Nesse momento, lamentou não ter estudado mais a história Ming. Embora o Reino Zhou e Ming fossem distintos, tudo o que presenciara indicava que os sistemas eram quase idênticos. Para prosperar ali, era fundamental compreender a política e o funcionamento do poder.

Desejava tornar-se um inabalável, como o famoso Feng Dao da família, seu objetivo maior. Havia também metas menores: não era acumular fortunas imensas, mas viver com a liberdade e ostentação que, em sua vida anterior, seria considerada “extravagância”, mas ali era um modo de vida normal. Queria poder tomar quantas concubinas desejasse, arranjar donzelas para o quarto, até mesmo manter amantes à vontade. Era um sonho ousado, um pouco vergonhoso, mas, uma vez que a mente se soltava, era difícil controlar esses pensamentos.

Afinal, nos romances, como “O Sonho do Pavilhão Vermelho”, essas práticas eram rotina. Presumia que no Reino Zhou também deveria ser assim; não havia razão para não seguir esse caminho.

Pensando nisso, sentiu-se ainda mais ansioso para encontrar-se com Li, o supervisor da navegação. Com a vida garantida, era hora de buscar avanços, conquistar mais.

Grandes construções começam do chão; a capital não se ergue em um dia. Para prosperar nesse mundo, era preciso começar pelos detalhes, como o que vivia naquele dia. Jia Yucun, embora fosse um oportunista, era um mestre em sobreviver; agora, em tempos difíceis, valia a pena aproximar-se dele, pois poderia ser útil no futuro.

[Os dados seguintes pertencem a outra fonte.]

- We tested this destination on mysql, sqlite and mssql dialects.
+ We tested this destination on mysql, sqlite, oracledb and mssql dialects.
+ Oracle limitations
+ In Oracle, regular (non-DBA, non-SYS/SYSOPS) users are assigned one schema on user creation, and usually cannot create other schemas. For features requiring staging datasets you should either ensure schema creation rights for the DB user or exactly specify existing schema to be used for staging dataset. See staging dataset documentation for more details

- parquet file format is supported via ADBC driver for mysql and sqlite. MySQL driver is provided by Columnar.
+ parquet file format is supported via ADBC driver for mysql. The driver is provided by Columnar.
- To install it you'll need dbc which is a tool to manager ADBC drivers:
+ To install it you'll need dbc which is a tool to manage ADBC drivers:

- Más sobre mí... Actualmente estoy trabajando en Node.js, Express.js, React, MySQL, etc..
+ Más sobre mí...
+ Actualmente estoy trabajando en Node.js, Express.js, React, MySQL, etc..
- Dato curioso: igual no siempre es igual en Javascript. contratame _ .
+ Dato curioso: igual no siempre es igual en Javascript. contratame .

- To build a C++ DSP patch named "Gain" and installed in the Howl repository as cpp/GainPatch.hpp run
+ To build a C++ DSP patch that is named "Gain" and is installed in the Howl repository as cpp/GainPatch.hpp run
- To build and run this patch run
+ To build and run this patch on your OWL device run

Havia também Xue Jun, pai de Xue Ke e Xue Baoqin, um mercador imperial da segunda família. Parecia não ter grande futuro, mas o futuro sogro de Xue Baoqin, o acadêmico Mei, era um político. Mesmo que só viesse a ser relevante daqui a dez anos, era bom preparar-se, fazer amizades e plantar sementes.

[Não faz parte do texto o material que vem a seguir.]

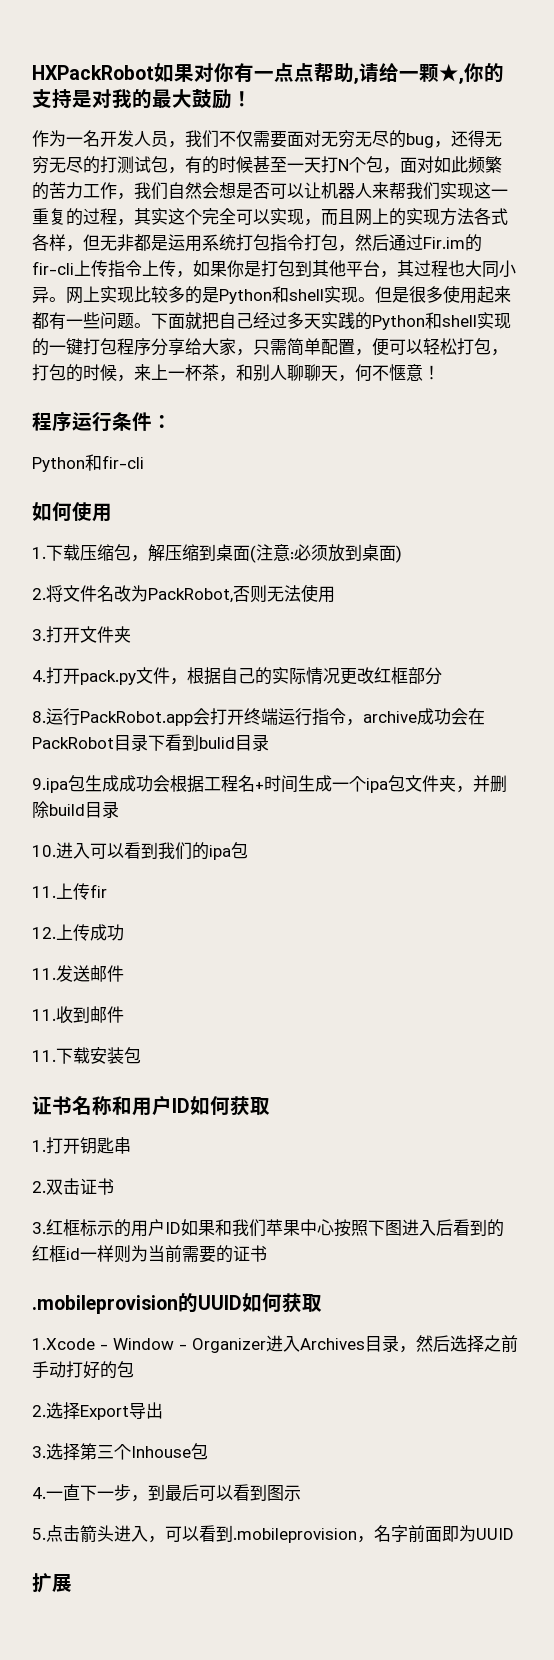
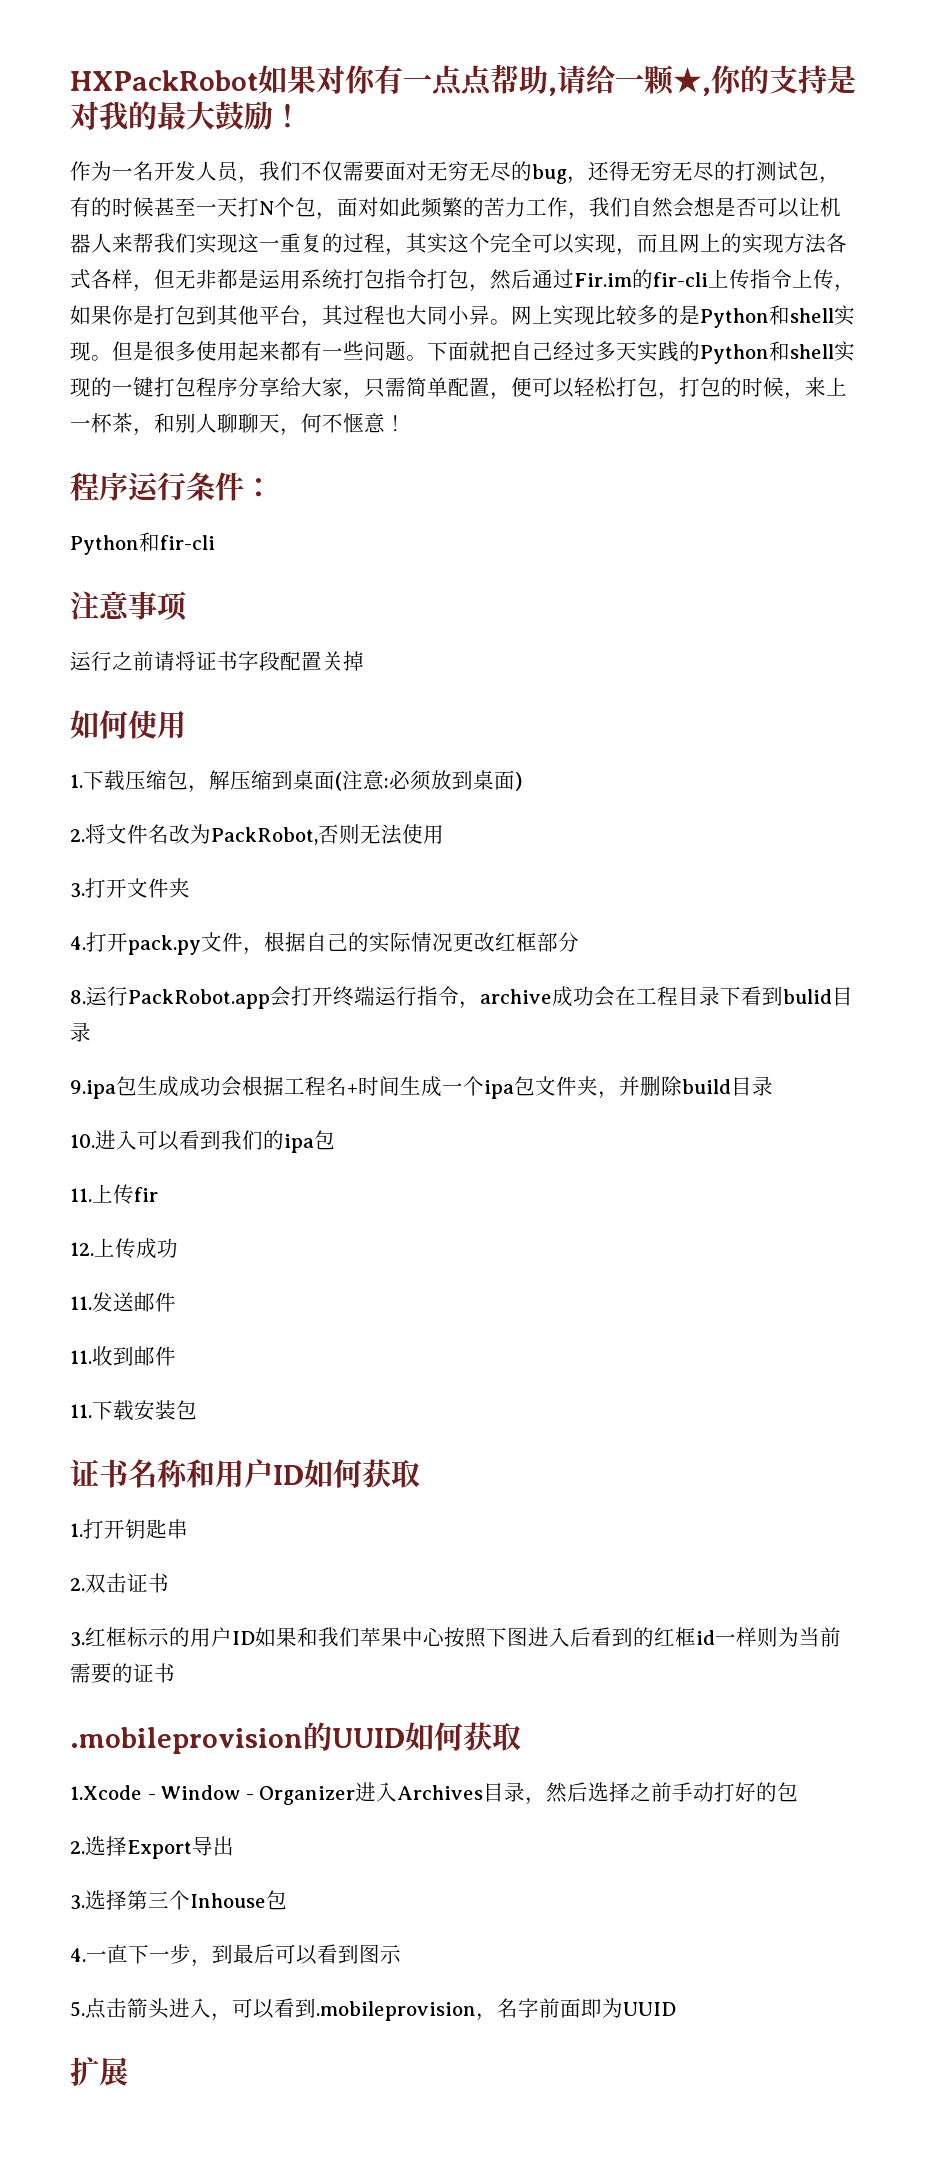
+ 注意事项
+ 运行之前请将证书字段配置关掉
- 8.运行PackRobot.app会打开终端运行指令，archive成功会在PackRobot目录下看到bulid目录
+ 8.运行PackRobot.app会打开终端运行指令，archive成功会在工程目录下看到bulid目录

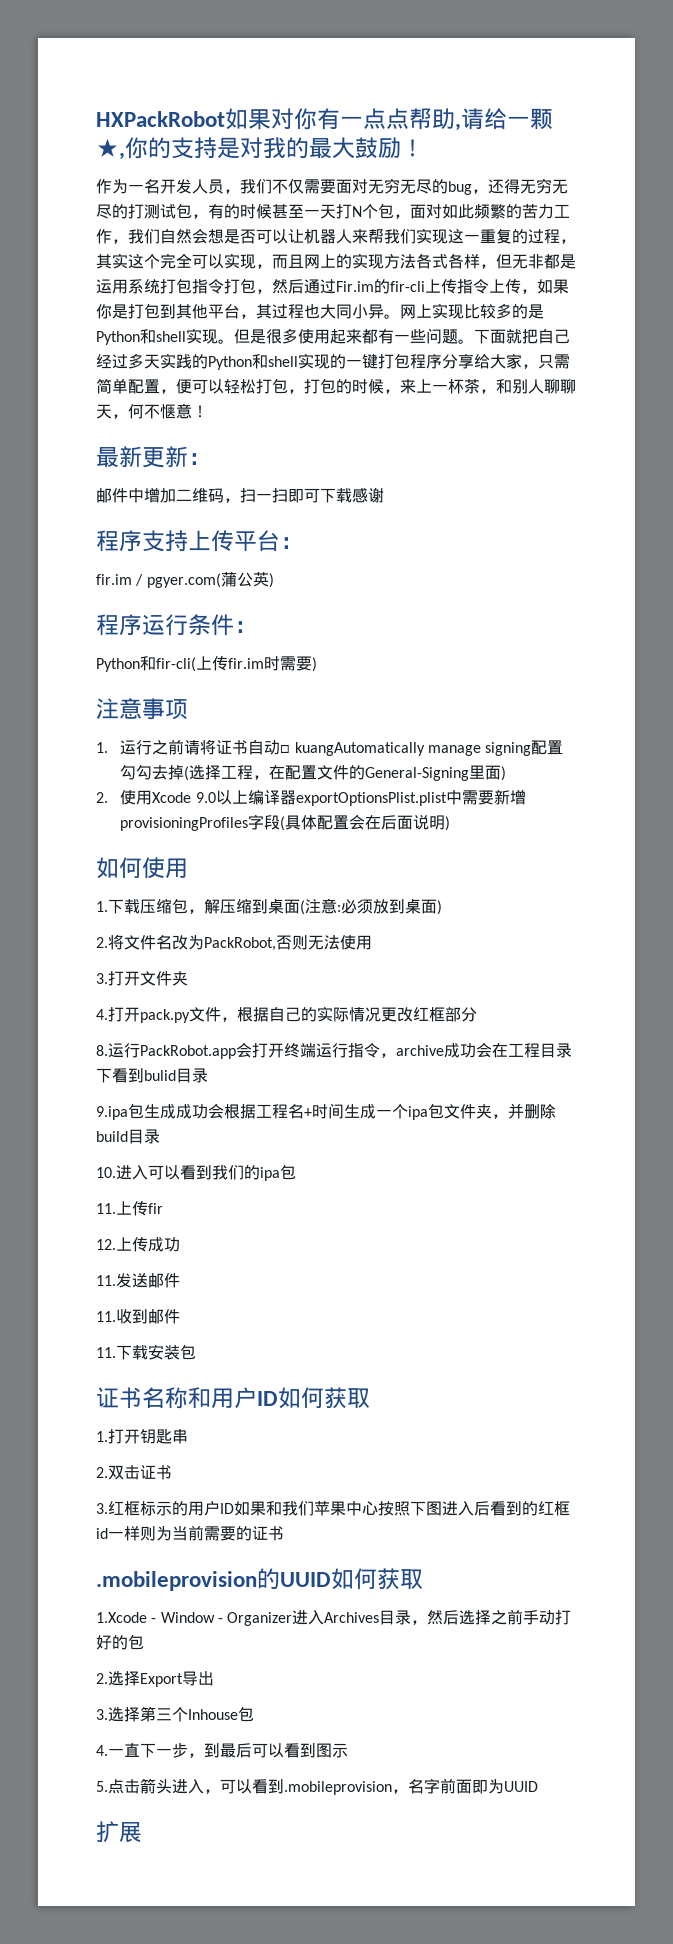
+ 最新更新：
+ 邮件中增加二维码，扫一扫即可下载感谢
+ 程序支持上传平台：
+ fir.im / pgyer.com(蒲公英)
- Python和fir-cli
+ Python和fir-cli(上传fir.im时需要)
- 运行之前请将证书字段配置关掉
+ 1.运行之前请将证书自动□ kuangAutomatically manage signing配置勾勾去掉(选择工程，在配置文件的General-Signing里面)
+ 2.使用Xcode 9.0以上编译器exportOptionsPlist.plist中需要新增provisioningProfiles字段(具体配置会在后面说明)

Além disso, parecia que o capitalismo já começava a brotar na China, o que significava que o poder do capital cresceria. Com sua presença como variável externa, o capital poderia transformar-se de maneiras imprevisíveis, mas certamente seria um fator a explorar. Os mercadores representavam o capital, e os comerciantes imperiais, especialmente os que não tinham uma posição forte, eram ainda mais valiosos.

“Feng, você teme que Li não queira vê-lo?”, Zuo Liangyu perguntou, sem tantas preocupações quanto Feng Ziying.

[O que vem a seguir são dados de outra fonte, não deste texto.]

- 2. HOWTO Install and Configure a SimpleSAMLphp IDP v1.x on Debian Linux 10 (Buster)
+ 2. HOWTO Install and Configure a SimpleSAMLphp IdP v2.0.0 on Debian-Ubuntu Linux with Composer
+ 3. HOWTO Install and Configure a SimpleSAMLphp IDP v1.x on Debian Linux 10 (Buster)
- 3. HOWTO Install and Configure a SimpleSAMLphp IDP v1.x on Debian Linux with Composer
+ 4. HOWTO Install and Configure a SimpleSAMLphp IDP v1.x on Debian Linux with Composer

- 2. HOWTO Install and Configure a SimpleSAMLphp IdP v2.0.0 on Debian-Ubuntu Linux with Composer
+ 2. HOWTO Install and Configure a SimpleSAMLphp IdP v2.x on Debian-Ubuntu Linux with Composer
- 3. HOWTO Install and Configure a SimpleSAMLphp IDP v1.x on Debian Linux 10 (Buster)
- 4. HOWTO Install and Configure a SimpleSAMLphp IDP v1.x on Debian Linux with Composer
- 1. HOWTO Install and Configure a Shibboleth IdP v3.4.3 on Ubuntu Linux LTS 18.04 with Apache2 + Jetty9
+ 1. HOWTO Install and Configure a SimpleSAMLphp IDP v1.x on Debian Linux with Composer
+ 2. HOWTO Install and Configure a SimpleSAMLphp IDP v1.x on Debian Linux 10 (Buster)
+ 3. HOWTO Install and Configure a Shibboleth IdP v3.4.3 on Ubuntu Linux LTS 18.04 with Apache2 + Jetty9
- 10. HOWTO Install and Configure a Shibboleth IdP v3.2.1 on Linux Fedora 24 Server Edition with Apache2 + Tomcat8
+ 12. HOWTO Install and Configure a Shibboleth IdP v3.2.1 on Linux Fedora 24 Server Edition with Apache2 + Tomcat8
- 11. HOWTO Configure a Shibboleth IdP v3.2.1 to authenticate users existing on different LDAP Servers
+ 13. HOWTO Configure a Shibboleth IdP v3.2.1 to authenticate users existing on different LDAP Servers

“Talvez”, respondeu Feng Ziying, sem saber explicar direito: sua idade mental estava deslocada, impossível de justificar. Mesmo tendo ajustado seu estado de espírito nos últimos dias, e com as memórias do corpo misturadas na mente, era difícil evitar aquela sensação de estranheza, de estar entre dois mundos. Afinal, a diferença entre doze e quarenta e dois anos era grande; seria preciso tempo para integrar alma, corpo e memória.

“Dizem que Li é difícil de conversar”, comentou Zuo Liangyu de repente.

“Por que acha isso?”, perguntou Feng Ziying, surpreso.

“No ano passado, Li veio a Linqing em outubro, e sete ou oito pessoas foram castigadas. O pai de Mao Gui voltou para casa coberto de sangue, quase perdeu a vida”, explicou Zuo Liangyu, ao ver a expressão de dúvida de Feng Ziying. “O pai de Mao Gui era vice-diretor do armazém Changying. O erro era do diretor, que não cuidou do novo estoque de grãos, mas culpou o vice. Li não ouviu as explicações do vice-diretor”.

Era fácil imaginar que eram questões antigas e mal resolvidas: a troca entre estoques antigos e novos, as perdas anuais, sempre envolviam conluios com os comerciantes de grãos. Ninguém podia apontar culpados com clareza. Talvez o pai de Mao Gui também não fosse inocente; afinal, corvos são todos iguais, e se executassem todos os diretores e vice-diretores dos armazéns, provavelmente não errariam.